Querol, a pollution expert, explains that the future new directive (which must be ready before the European elections in May) is the “daughter” of the 1996 air quality mother directive.

That regulation from 28 years ago set the general objective of reducing the concentrations of atmospheric pollutants harmful to the environment and the health of citizens, substances that come mainly from exhaust pipes and chimneys.

The first daughter of that directive was born in 1999 and, as Querol recalls, it was an ambitious text in which limits were set for the main pollutants in an annex.
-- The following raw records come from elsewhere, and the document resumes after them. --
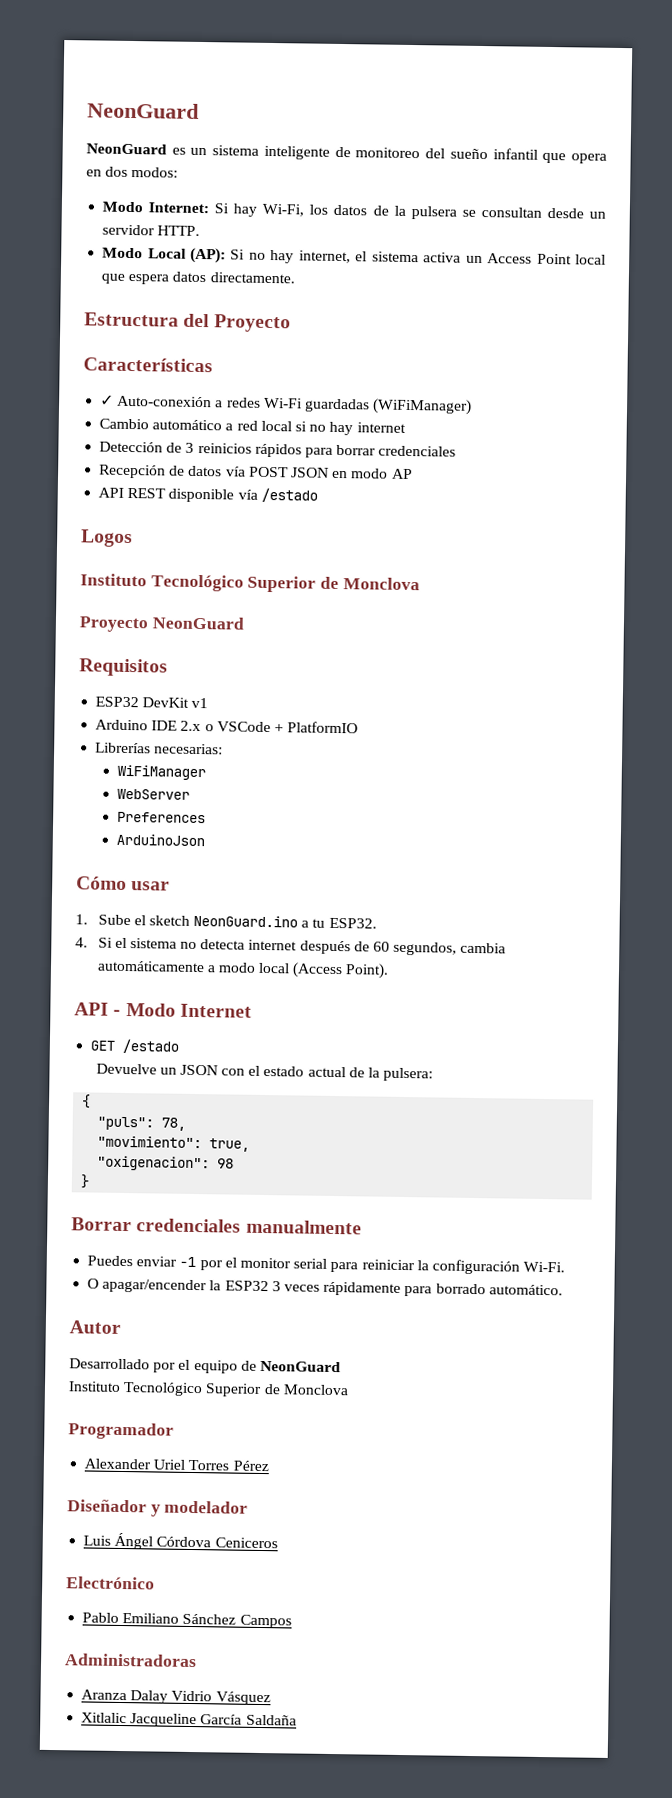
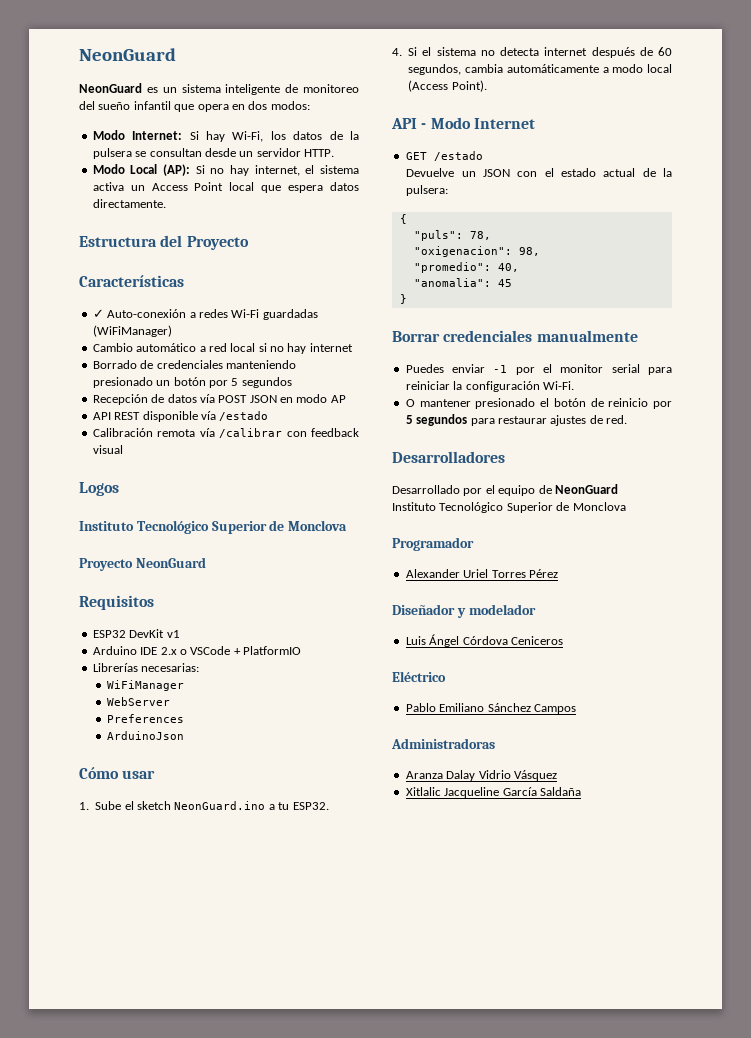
- Detección de 3 reinicios rápidos para borrar credenciales
+ Borrado de credenciales manteniendo presionado un botón por 5 segundos
+ Calibración remota vía /calibrar con feedback visual
- "movimiento": true,
- "oxigenacion": 98
+ "oxigenacion": 98,
+ "promedio": 40,
+ "anomalia": 45
- O apagar/encender la ESP32 3 veces rápidamente para borrado automático.
- Autor
+ O mantener presionado el botón de reinicio por 5 segundos para restaurar ajustes de red.
+ Desarrolladores
- Electrónico
+ Eléctrico

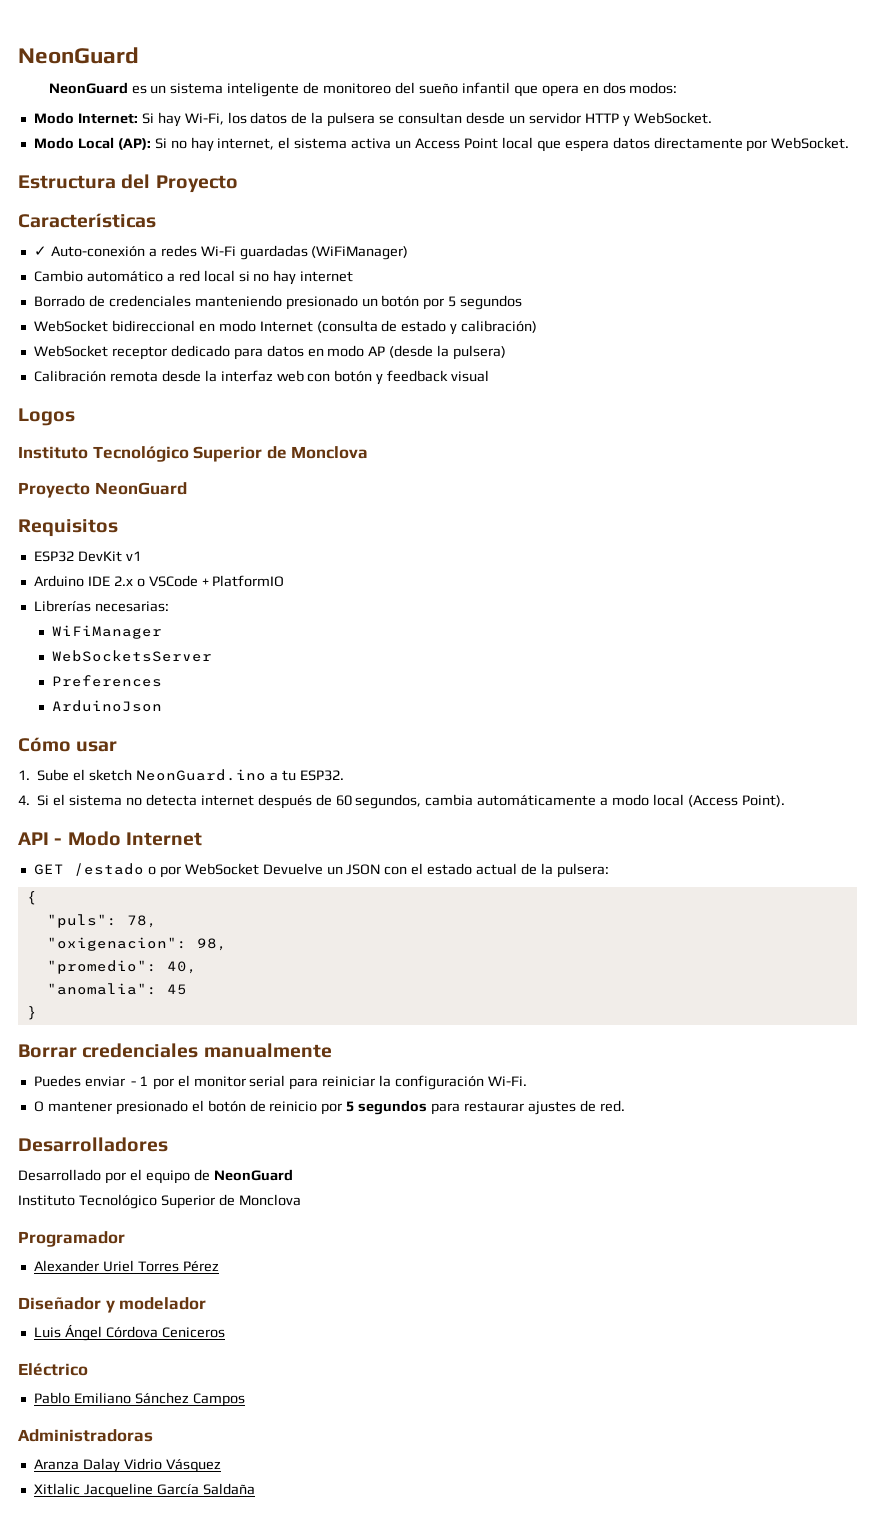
- Modo Internet: Si hay Wi-Fi, los datos de la pulsera se consultan desde un servidor HTTP.
+ Modo Internet: Si hay Wi-Fi, los datos de la pulsera se consultan desde un servidor HTTP y WebSocket.
- Modo Local (AP): Si no hay internet, el sistema activa un Access Point local que espera datos directamente.
+ Modo Local (AP): Si no hay internet, el sistema activa un Access Point local que espera datos directamente por WebSocket.
- Recepción de datos vía POST JSON en modo AP
- API REST disponible vía /estado
- Calibración remota vía /calibrar con feedback visual
+ WebSocket bidireccional en modo Internet (consulta de estado y calibración)
+ WebSocket receptor dedicado para datos en modo AP (desde la pulsera)
+ Calibración remota desde la interfaz web con botón y feedback visual
- WebServer
+ WebSocketsServer
- GET /estado
- Devuelve un JSON con el estado actual de la pulsera:
+ GET /estado o por WebSocket Devuelve un JSON con el estado actual de la pulsera:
Among all, three stand out: suspended particles of less than 2.5 microns in diameter (PM₂,₅), particles of less than 10 microns (PM₁₀) and nitrogen dioxide (NO₂).

The limits established in 1999 are still in force because the EU has not been able to tighten them as planned in recent years despite the fact that evidence has been accumulating of how deadly this pollution is.

That is why Querol speaks of “delay.”

And what has been approved now?

The updating of the limits for each pollutant, which must be met from 2030. Although they are improved, they still do not match the latest recommendations of the World Health Organization.

  • For PM₂,₅ particles the current annual exposure limit is 20 micrograms per cubic meter.

    The new directive will establish 10 micrograms starting in 2030. And the WHO establishes 5 as a safety threshold.

  • For PM₁₀ particles, the current limit is 40 micrograms per cubic meter and that of the new directive is 20. The WHO recommends 15 micrograms.

  • For NO₂, the maximum exposure at this time is 40 micrograms per cubic meter and that of the new directive is 20. The WHO recommends that it be 10.

Positive and disturbing points

“The WHO limits for 2030 would have been better, but not feasible,” says Mark Nieuwenhuijsen, director of the Air Pollution and Urban Environment program at ISGlobal.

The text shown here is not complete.